* [TASK DETAILS]
Whenever a line in this data holds the word "Chatham", report that line in full.

BEGIN

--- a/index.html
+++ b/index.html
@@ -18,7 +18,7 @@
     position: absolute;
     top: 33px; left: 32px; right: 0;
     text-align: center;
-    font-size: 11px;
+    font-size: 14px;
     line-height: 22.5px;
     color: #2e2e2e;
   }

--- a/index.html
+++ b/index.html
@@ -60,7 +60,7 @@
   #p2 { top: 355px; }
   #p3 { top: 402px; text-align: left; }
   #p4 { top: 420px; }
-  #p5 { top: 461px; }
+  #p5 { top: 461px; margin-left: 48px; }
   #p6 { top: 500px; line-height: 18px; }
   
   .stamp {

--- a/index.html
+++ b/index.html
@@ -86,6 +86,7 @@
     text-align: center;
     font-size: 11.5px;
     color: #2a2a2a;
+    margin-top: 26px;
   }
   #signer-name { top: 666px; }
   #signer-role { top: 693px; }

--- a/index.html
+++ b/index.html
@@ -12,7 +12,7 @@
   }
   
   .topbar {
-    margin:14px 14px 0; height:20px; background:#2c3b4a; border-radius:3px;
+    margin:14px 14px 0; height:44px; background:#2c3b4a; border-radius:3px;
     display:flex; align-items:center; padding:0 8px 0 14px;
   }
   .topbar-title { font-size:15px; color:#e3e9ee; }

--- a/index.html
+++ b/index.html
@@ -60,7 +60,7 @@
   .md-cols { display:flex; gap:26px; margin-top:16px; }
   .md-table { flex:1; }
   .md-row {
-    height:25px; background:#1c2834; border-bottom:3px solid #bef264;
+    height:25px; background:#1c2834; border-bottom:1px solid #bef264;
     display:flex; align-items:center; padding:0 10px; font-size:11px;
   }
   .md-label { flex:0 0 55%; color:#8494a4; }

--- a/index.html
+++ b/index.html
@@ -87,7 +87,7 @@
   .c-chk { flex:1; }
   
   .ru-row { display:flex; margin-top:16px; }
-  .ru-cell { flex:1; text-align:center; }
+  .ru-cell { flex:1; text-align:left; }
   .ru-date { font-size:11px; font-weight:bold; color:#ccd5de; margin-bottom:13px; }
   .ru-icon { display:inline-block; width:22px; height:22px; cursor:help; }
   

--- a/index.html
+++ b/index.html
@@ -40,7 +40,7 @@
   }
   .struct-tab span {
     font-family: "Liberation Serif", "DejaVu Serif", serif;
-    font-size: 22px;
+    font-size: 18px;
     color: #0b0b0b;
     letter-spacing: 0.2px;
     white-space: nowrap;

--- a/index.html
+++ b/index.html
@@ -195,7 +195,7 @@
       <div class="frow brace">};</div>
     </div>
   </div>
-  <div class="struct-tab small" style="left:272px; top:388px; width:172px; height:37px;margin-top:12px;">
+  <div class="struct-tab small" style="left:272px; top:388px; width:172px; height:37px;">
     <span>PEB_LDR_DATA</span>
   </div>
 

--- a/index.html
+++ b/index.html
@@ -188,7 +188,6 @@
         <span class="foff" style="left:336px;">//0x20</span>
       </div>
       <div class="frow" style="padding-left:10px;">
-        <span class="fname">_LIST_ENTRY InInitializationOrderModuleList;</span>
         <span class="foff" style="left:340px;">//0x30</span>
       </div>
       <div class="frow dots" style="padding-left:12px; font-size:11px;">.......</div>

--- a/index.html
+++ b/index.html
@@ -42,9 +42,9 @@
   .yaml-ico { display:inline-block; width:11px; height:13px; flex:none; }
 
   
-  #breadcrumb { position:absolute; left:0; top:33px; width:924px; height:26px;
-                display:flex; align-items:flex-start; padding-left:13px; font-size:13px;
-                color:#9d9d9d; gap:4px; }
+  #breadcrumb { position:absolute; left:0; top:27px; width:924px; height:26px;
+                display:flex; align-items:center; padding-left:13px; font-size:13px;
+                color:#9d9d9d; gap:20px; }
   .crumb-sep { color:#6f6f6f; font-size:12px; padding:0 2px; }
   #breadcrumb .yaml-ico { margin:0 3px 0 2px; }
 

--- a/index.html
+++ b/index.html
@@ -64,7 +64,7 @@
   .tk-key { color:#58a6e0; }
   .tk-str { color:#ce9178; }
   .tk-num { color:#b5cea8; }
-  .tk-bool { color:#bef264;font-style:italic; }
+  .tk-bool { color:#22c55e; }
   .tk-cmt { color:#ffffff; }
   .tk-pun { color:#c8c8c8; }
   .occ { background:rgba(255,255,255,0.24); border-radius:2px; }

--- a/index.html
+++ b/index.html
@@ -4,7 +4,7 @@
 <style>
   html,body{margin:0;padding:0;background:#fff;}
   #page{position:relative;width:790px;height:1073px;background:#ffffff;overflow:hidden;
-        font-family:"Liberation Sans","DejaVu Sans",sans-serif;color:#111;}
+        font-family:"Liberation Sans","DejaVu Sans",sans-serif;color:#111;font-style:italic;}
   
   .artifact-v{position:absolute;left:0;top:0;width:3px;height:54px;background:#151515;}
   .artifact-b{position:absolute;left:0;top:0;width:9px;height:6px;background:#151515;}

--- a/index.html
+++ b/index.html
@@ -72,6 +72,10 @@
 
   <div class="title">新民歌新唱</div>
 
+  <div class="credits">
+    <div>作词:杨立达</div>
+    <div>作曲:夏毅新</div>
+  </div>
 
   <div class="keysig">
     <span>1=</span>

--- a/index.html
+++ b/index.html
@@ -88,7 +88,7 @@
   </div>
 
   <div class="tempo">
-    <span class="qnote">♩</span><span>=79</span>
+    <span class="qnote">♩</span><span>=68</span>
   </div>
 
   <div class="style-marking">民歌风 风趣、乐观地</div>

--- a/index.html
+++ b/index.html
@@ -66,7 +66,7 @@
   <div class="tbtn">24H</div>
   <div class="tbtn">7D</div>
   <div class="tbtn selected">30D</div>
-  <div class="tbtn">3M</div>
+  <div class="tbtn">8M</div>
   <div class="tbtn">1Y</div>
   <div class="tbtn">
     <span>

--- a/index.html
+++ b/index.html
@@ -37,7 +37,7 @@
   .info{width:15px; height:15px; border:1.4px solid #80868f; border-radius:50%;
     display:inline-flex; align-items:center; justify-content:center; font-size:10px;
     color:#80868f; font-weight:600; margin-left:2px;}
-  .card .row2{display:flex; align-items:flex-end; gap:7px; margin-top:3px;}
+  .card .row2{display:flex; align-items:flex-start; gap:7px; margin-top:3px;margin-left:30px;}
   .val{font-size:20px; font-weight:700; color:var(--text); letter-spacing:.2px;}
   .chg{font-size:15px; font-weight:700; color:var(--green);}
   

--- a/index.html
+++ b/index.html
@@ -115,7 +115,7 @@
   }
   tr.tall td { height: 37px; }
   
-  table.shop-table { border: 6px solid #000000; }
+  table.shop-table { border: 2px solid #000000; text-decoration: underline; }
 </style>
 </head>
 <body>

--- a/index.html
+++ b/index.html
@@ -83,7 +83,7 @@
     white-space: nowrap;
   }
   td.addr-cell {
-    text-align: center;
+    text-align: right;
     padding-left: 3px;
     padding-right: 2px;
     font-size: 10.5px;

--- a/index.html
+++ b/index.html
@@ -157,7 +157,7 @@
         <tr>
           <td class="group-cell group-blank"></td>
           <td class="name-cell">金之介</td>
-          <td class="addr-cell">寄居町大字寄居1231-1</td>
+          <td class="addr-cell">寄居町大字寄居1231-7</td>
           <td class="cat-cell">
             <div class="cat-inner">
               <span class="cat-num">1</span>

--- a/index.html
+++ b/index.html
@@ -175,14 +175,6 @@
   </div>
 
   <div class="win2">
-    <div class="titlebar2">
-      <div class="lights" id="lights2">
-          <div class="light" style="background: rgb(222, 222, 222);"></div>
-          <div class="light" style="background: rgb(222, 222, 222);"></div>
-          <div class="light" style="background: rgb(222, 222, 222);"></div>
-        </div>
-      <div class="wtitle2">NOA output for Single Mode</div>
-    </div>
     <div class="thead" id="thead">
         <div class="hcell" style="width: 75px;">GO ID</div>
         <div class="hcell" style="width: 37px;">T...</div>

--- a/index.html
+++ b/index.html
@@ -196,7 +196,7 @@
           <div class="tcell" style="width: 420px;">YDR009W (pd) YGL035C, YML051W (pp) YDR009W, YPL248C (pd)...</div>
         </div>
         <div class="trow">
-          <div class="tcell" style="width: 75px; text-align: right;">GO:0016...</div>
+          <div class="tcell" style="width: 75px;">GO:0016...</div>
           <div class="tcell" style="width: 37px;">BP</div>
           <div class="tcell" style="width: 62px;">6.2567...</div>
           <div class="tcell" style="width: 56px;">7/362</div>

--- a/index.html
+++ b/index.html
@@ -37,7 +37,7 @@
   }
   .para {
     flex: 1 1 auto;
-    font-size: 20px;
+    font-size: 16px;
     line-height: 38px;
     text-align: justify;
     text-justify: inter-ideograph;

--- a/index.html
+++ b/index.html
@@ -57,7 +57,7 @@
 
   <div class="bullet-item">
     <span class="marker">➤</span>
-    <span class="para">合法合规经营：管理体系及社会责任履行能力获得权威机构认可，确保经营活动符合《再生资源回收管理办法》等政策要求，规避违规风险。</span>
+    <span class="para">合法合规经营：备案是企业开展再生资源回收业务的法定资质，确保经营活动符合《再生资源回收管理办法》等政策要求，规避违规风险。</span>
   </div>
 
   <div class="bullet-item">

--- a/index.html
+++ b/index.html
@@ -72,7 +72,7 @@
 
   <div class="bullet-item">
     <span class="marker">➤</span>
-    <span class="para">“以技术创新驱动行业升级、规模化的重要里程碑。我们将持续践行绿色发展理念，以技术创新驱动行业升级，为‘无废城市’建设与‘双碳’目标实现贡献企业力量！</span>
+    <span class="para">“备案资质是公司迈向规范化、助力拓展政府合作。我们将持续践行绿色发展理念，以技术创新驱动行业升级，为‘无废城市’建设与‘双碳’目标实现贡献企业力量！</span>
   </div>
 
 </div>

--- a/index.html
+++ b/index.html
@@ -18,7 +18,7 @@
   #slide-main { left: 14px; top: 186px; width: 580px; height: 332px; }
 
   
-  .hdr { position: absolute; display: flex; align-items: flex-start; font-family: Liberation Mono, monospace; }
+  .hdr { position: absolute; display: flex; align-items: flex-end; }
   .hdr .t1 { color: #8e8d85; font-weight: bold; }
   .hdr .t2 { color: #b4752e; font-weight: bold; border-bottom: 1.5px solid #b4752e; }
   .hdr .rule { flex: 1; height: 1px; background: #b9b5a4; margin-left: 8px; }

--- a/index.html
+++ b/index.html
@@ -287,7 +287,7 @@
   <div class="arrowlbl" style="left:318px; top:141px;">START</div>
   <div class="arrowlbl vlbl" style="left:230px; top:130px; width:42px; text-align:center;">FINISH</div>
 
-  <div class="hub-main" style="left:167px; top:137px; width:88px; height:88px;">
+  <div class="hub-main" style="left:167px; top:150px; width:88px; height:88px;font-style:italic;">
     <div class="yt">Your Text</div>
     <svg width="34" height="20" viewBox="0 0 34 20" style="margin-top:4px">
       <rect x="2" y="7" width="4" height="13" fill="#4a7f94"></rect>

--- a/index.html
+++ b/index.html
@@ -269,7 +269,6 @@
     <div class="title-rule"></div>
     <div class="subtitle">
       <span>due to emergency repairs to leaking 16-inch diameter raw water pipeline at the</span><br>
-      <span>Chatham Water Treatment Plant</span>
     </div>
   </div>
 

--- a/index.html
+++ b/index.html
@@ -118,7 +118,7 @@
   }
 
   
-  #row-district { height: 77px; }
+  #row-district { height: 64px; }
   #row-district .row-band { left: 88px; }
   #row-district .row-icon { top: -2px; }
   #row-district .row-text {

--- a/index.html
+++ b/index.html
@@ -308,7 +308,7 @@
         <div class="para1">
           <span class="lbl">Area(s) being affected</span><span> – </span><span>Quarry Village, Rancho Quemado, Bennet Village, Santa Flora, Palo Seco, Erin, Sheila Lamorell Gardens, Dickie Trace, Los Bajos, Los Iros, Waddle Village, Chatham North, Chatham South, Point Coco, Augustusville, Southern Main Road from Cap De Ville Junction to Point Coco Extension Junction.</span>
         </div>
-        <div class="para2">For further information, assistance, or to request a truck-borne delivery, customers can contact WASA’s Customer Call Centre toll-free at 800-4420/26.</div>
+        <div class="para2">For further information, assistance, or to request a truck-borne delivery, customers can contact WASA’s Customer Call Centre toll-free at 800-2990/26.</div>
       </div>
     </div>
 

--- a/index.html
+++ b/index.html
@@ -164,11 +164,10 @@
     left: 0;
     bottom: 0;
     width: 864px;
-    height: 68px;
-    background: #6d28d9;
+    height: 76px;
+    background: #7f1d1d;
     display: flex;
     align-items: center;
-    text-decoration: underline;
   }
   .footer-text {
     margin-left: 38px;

END

* [SOLUTION FOR THIS PROBLEM]
-      <span>Chatham Water Treatment Plant</span>
           <span class="lbl">Area(s) being affected</span><span> – </span><span>Quarry Village, Rancho Quemado, Bennet Village, Santa Flora, Palo Seco, Erin, Sheila Lamorell Gardens, Dickie Trace, Los Bajos, Los Iros, Waddle Village, Chatham North, Chatham South, Point Coco, Augustusville, Southern Main Road from Cap De Ville Junction to Point Coco Extension Junction.</span>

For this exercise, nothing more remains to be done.